▸ Exercise description
Only the lines that hold "input" should be in the answer, each copied from the data below.

▸ Web page edit records
== Segment start ==
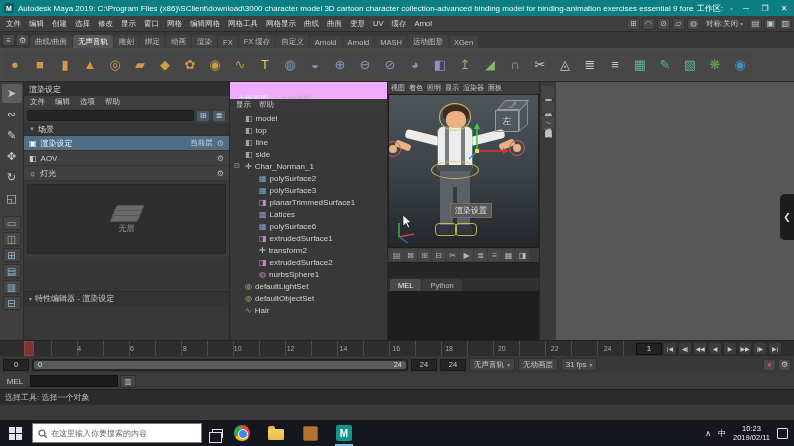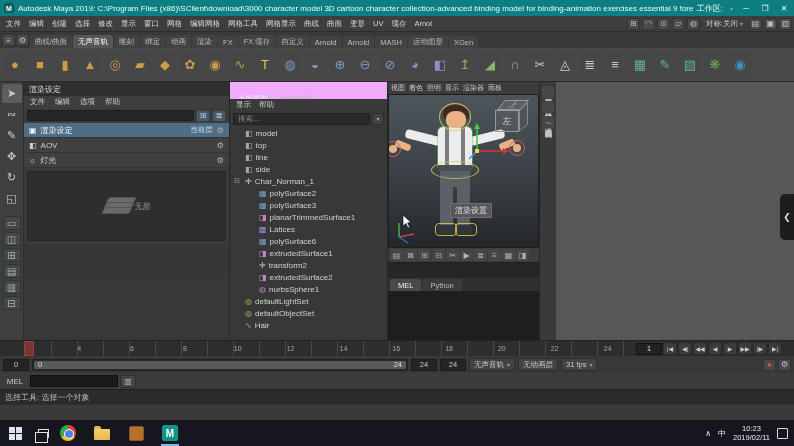--- a/index.html
+++ b/index.html
@@ -48,21 +48,21 @@
 .rs-search{height:15px;display:flex;align-items:center;gap:2px;padding:1px 3px;flex:none}
 .rs-input{flex:1;height:11px;background:#262626;border:1px solid #1e1e1e;border-radius:2px}
 .rs-iconbtn{width:14px;height:12px;display:flex;align-items:center;justify-content:center;background:#4b5a66;border:1px solid #31404a;border-radius:2px;color:#bcd2e2;font-size:8px}
 .rs-scene{height:13px;background:#353535;display:flex;gap:3px;align-items:center;padding:0 5px;color:#ddd;flex:none;border-bottom:1px solid #2e2e2e}
 .rs-rows{flex:none}
 .rs-row{height:15px;display:flex;align-items:center;gap:4px;padding:0 5px;background:#404040;border-bottom:1px solid #343434}
 .rs-row.active{background:#4f6e85;color:#eef5fb}
 .rs-row .sp{flex:1}
 .rs-row .badge{font-size:7.5px;color:#cfe0ee}
 .rs-row .gear{color:#b5b5b5}
-.rs-empty{height:70px;margin:3px;background:#2e2e2e;border:1px solid #272727;display:flex;flex-direction:row;align-items:center;justify-content:center;flex:none}
+.rs-empty{height:70px;margin:3px;background:#2e2e2e;border:1px solid #272727;display:flex;flex-direction:column;align-items:center;justify-content:center;flex:none}
 .stack{position:relative;width:32px;height:18px}
 .stack i{position:absolute;left:0;width:28px;height:7px;background:#6a6a6a;border:1px solid #555;border-radius:2px;transform:skewX(-30deg)}
 .stack i:nth-child(1){top:0;left:4px}.stack i:nth-child(2){top:5px;left:2px}.stack i:nth-child(3){top:10px}
 .rs-empty-label{color:#9a9a9a}
 .rs-gap{height:34px;background:#373737;flex:none}
 .rs-prop-header{height:14px;background:#333;border-top:1px solid #2a2a2a;display:flex;align-items:center;gap:3px;padding:0 5px;color:#ccc;flex:none}
 .rs-prop-body{flex:1;background:#383838}
 
 
 .outliner{position:absolute;left:230px;top:82px;width:158px;height:258px;background:#383838;border-right:1px solid #282828;display:flex;flex-direction:column}
@@ -325,20 +325,24 @@
     <span class="rs-menu-item">文件</span>
         <span class="rs-menu-item">编辑</span>
         <span class="rs-menu-item">选项</span>
         <span class="rs-menu-item">帮助</span>
       </div>
     <div class="rs-search">
       <span class="rs-input"></span>
       <span class="rs-iconbtn">⊞</span>
       <span class="rs-iconbtn">≣</span>
     </div>
+    <div class="rs-scene">
+      <span class="caret">▼</span>
+      <span>场景</span>
+    </div>
     <div class="rs-rows">
 
         <div class="rs-row active">
           <span class="icon">▣</span>
           <span>渲染设定</span>
           <span class="sp"></span>
           <span class="badge">当前层</span>
           <span class="gear">⚙</span>
         </div>
 
@@ -360,38 +364,38 @@
       </div>
     <div class="rs-empty">
       <span class="stack">
           <i></i>
           <i></i>
           <i></i>
         </span>
       <span class="rs-empty-label">无层</span>
     </div>
     <div class="rs-gap"></div>
+    <div class="rs-prop-header">
+      <span class="caret">▾</span>
+      <span>特性编辑器 - 渲染设定</span>
+    </div>
     <div class="rs-prop-body"></div>
   </div>
 
   <div class="outliner">
     <div class="ol-tabs">
 
     <span class="ol-tab active">大纲视图</span>
         <span class="ol-tab">大纲视图</span>
       </div>
     <div class="ol-menus">
 
     <span>显示</span>
         <span>帮助</span>
       </div>
-    <div class="ol-search">
-      <span class="ol-input">搜索...</span>
-      <span class="ol-filter">▾</span>
-    </div>
     <div class="ol-tree">
 
         <div class="ol-item">
           <span class="expander"></span>
           <span class="icon" style="color: rgb(159, 168, 174);">◧</span>
           <span>model</span>
         </div>
 
         <div class="ol-item">
           <span class="expander"></span>
@@ -661,20 +665,27 @@
 
   <div class="taskbar">
     <span class="start-btn">
       <span class="win-logo">
           <i></i>
           <i></i>
           <i></i>
           <i></i>
         </span>
     </span>
+    <span class="tb-search">
+      <svg width="9" height="9">
+          <circle cx="4" cy="4" r="3" fill="none" stroke="#555" stroke-width="1.2"></circle>
+          <line x1="6.2" y1="6.2" x2="9" y2="9" stroke="#555" stroke-width="1.2"></line>
+        </svg>
+      <span>在这里输入你要搜索的内容</span>
+    </span>
     <span class="tv-icon"></span>
     <span class="app-btn">
         <span class="chrome"></span>
       </span>
     <span class="app-btn">
         <span class="folder"></span>
       </span>
     <span class="app-btn">
         <span class="package"></span>
       </span>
== Segment end ==
▸ Task output
 .rs-input{flex:1;height:11px;background:#262626;border:1px solid #1e1e1e;border-radius:2px}
       <span class="rs-input"></span>
-      <span class="ol-input">搜索...</span>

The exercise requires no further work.